=== What needs to be done ===
Whenever a line in the records below contains "Navigate", pick it out.

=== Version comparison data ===
▬▬▬▬▬▬▬▬▬▬
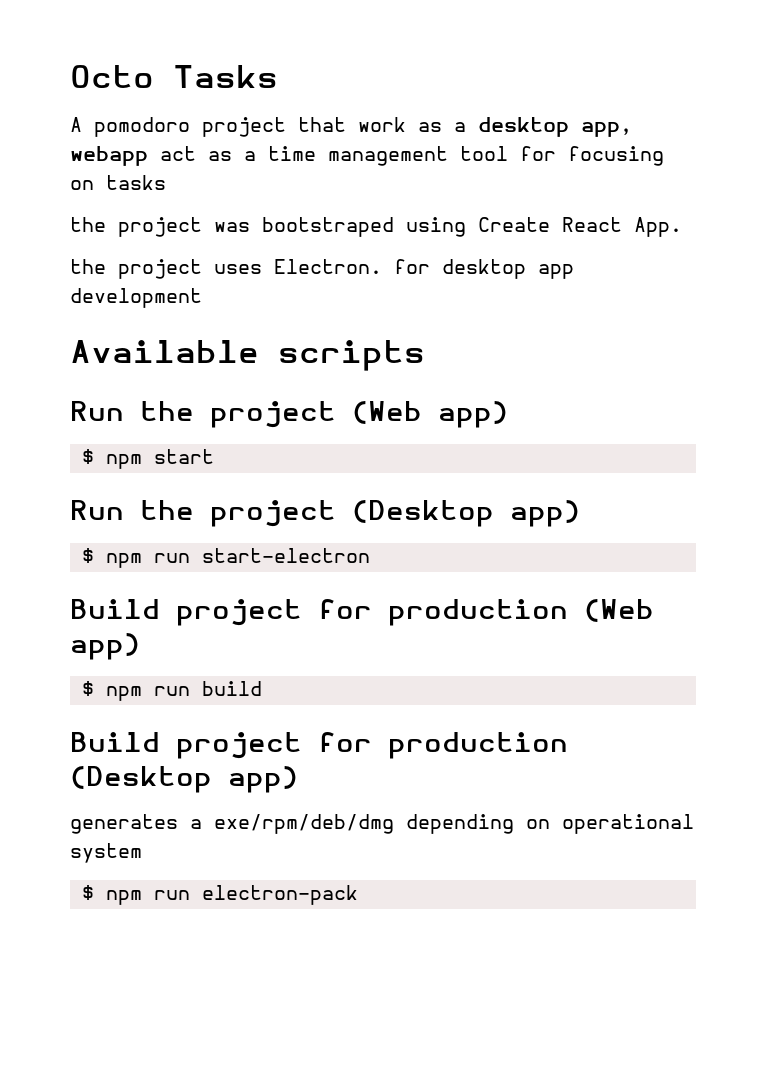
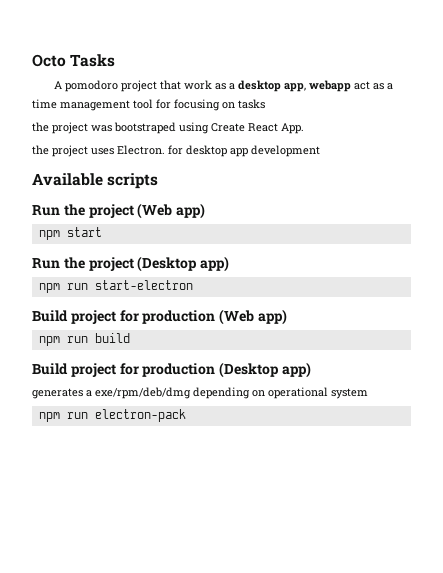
- $ npm start
+ npm start
- $ npm run start-electron
+ npm run start-electron
- $ npm run build
+ npm run build
- $ npm run electron-pack
+ npm run electron-pack

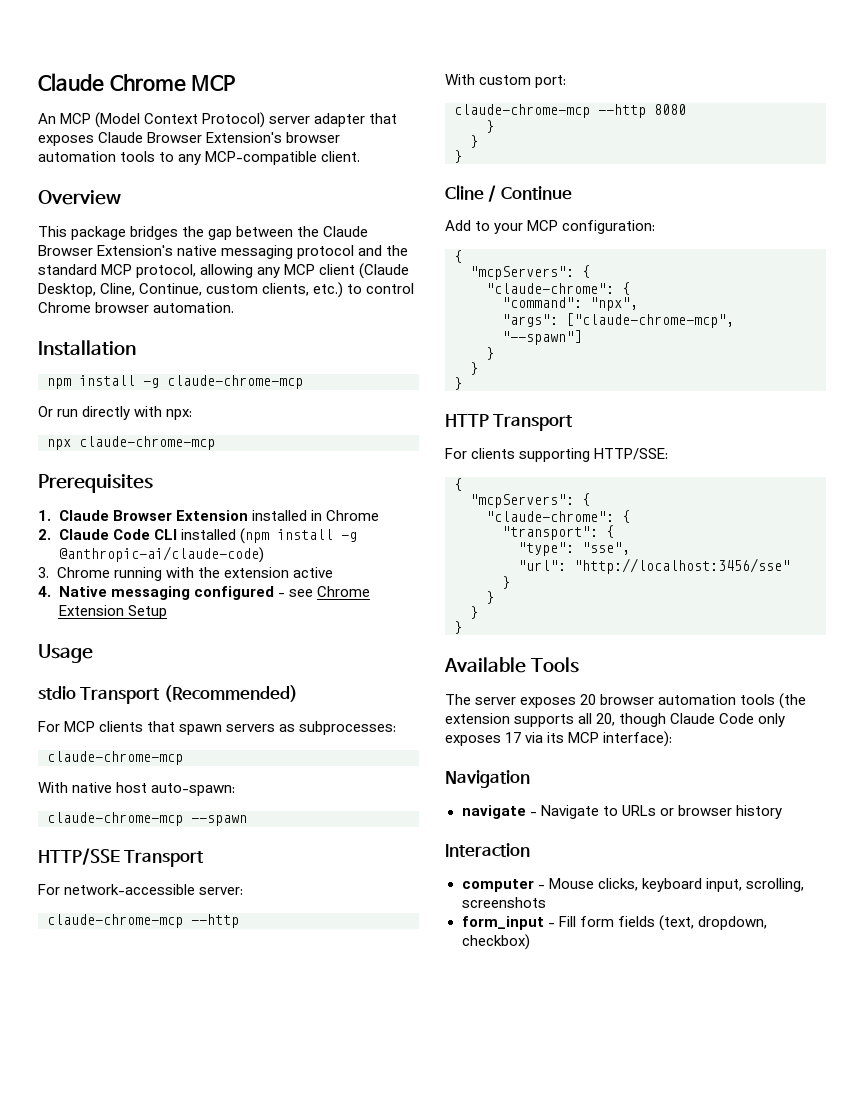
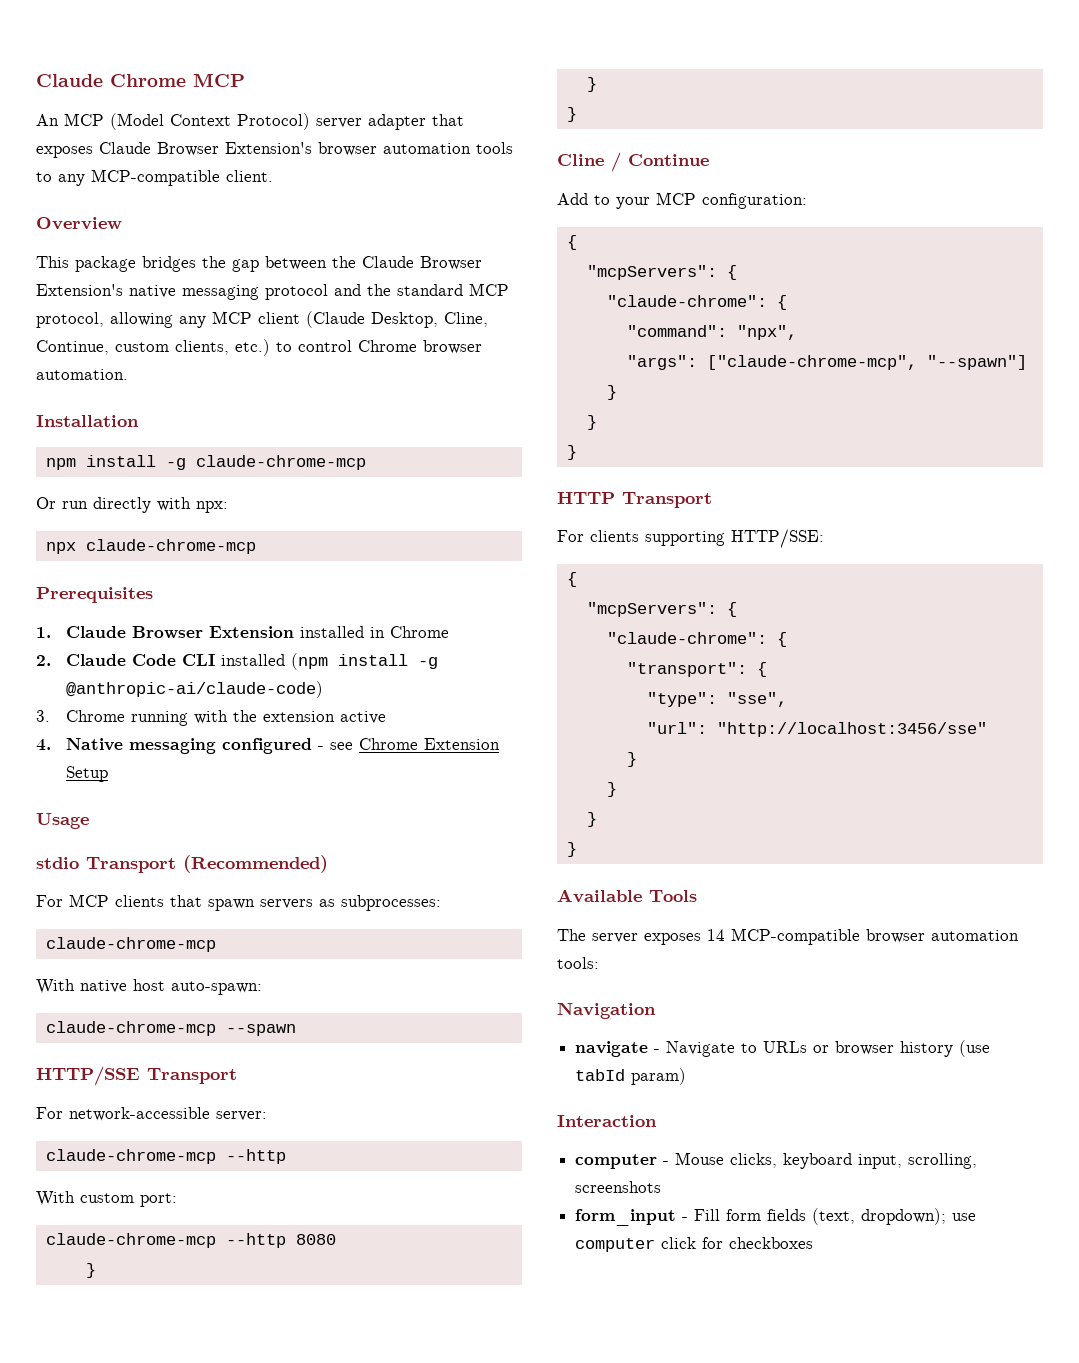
- The server exposes 20 browser automation tools (the extension supports all 20, though Claude Code only exposes 17 via its MCP interface):
+ The server exposes 14 MCP-compatible browser automation tools:
- navigate - Navigate to URLs or browser history
+ navigate - Navigate to URLs or browser history (use tabId param)
- form_input - Fill form fields (text, dropdown, checkbox)
+ form_input - Fill form fields (text, dropdown); use computer click for checkboxes

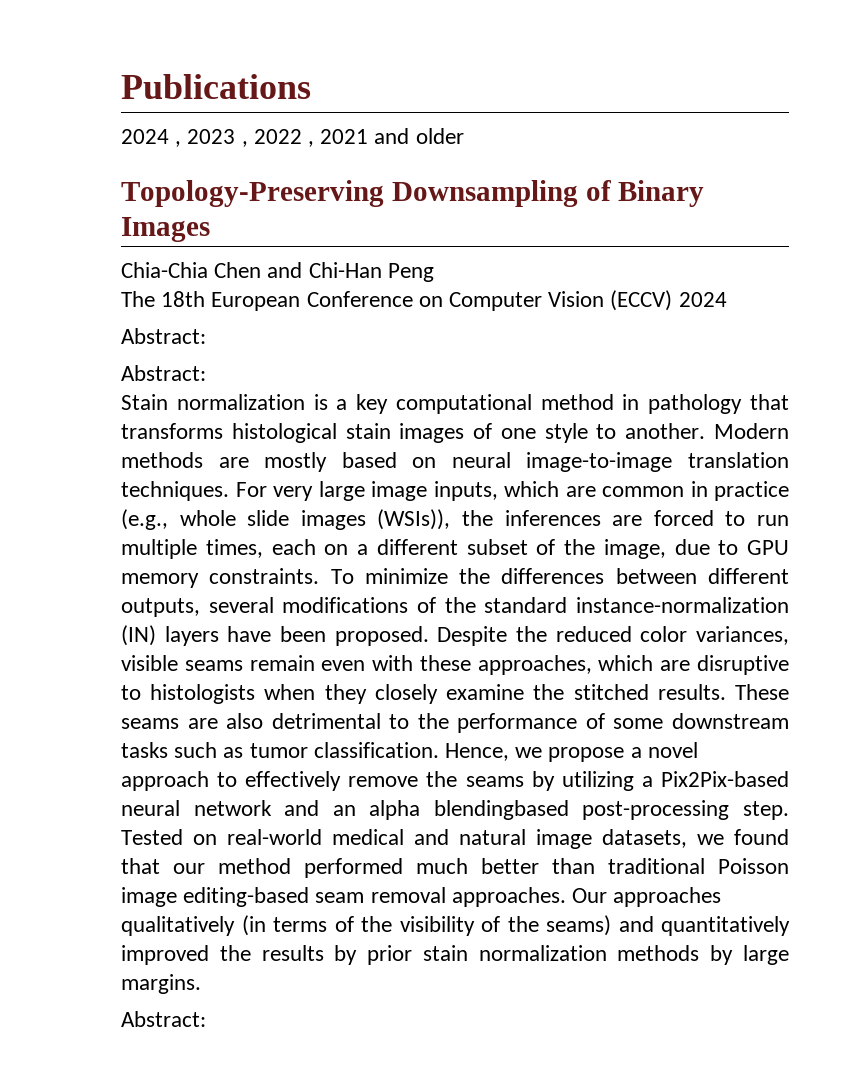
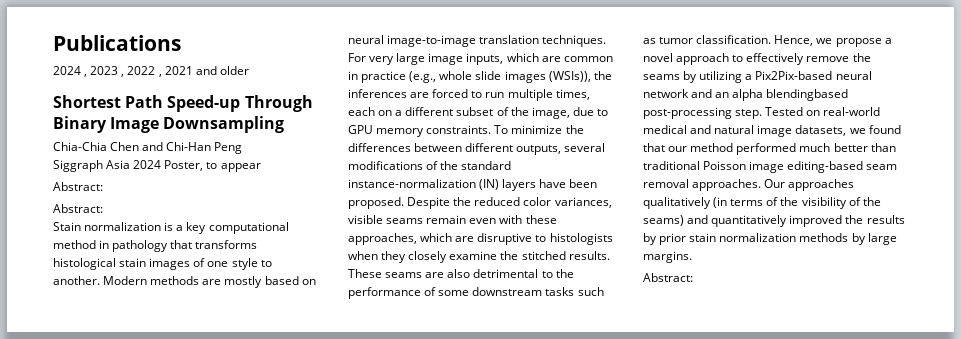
- Topology-Preserving Downsampling of Binary Images
+ Shortest Path Speed-up Through Binary Image Downsampling
- The 18th European Conference on Computer Vision (ECCV) 2024
+ Siggraph Asia 2024 Poster, to appear

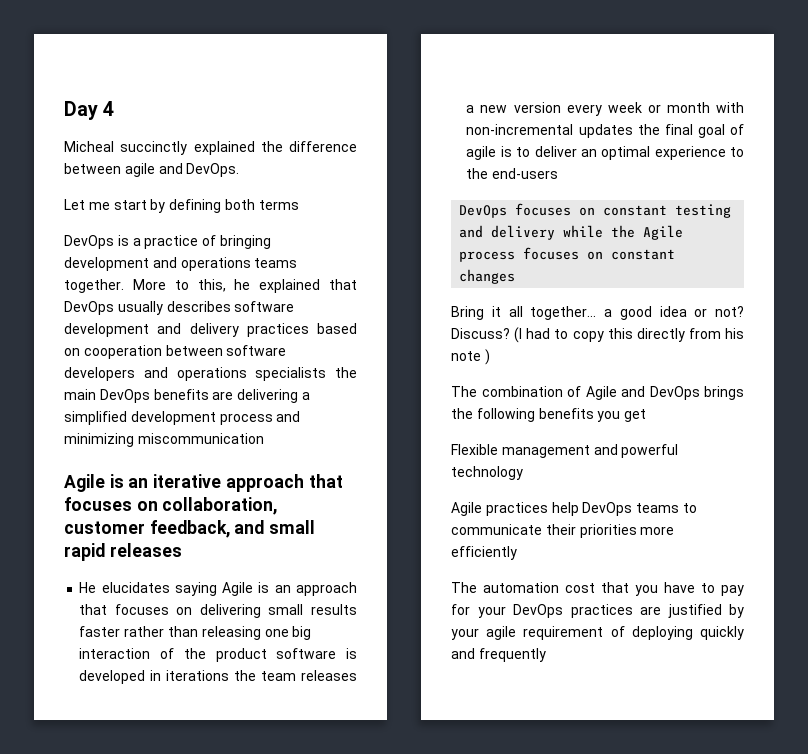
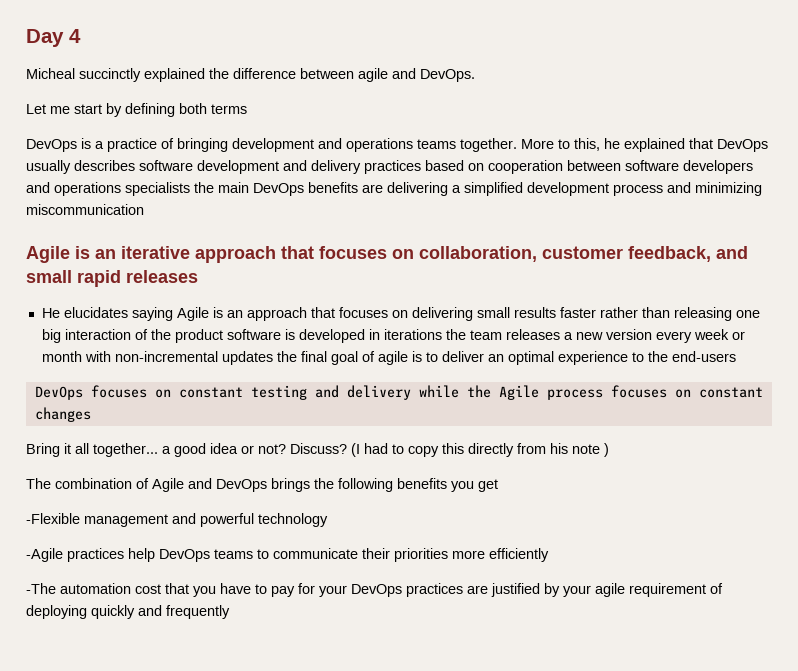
- Flexible management and powerful technology
+ -Flexible management and powerful technology
- Agile practices help DevOps teams to communicate their priorities more efficiently
+ -Agile practices help DevOps teams to communicate their priorities more efficiently
- The automation cost that you have to pay for your DevOps practices are justified by your agile requirement of deploying quickly and frequently
+ -The automation cost that you have to pay for your DevOps practices are justified by your agile requirement of deploying quickly and frequently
▬▬▬▬▬▬▬▬▬▬
=== Result of this task ===
- navigate - Navigate to URLs or browser history
+ navigate - Navigate to URLs or browser history (use tabId param)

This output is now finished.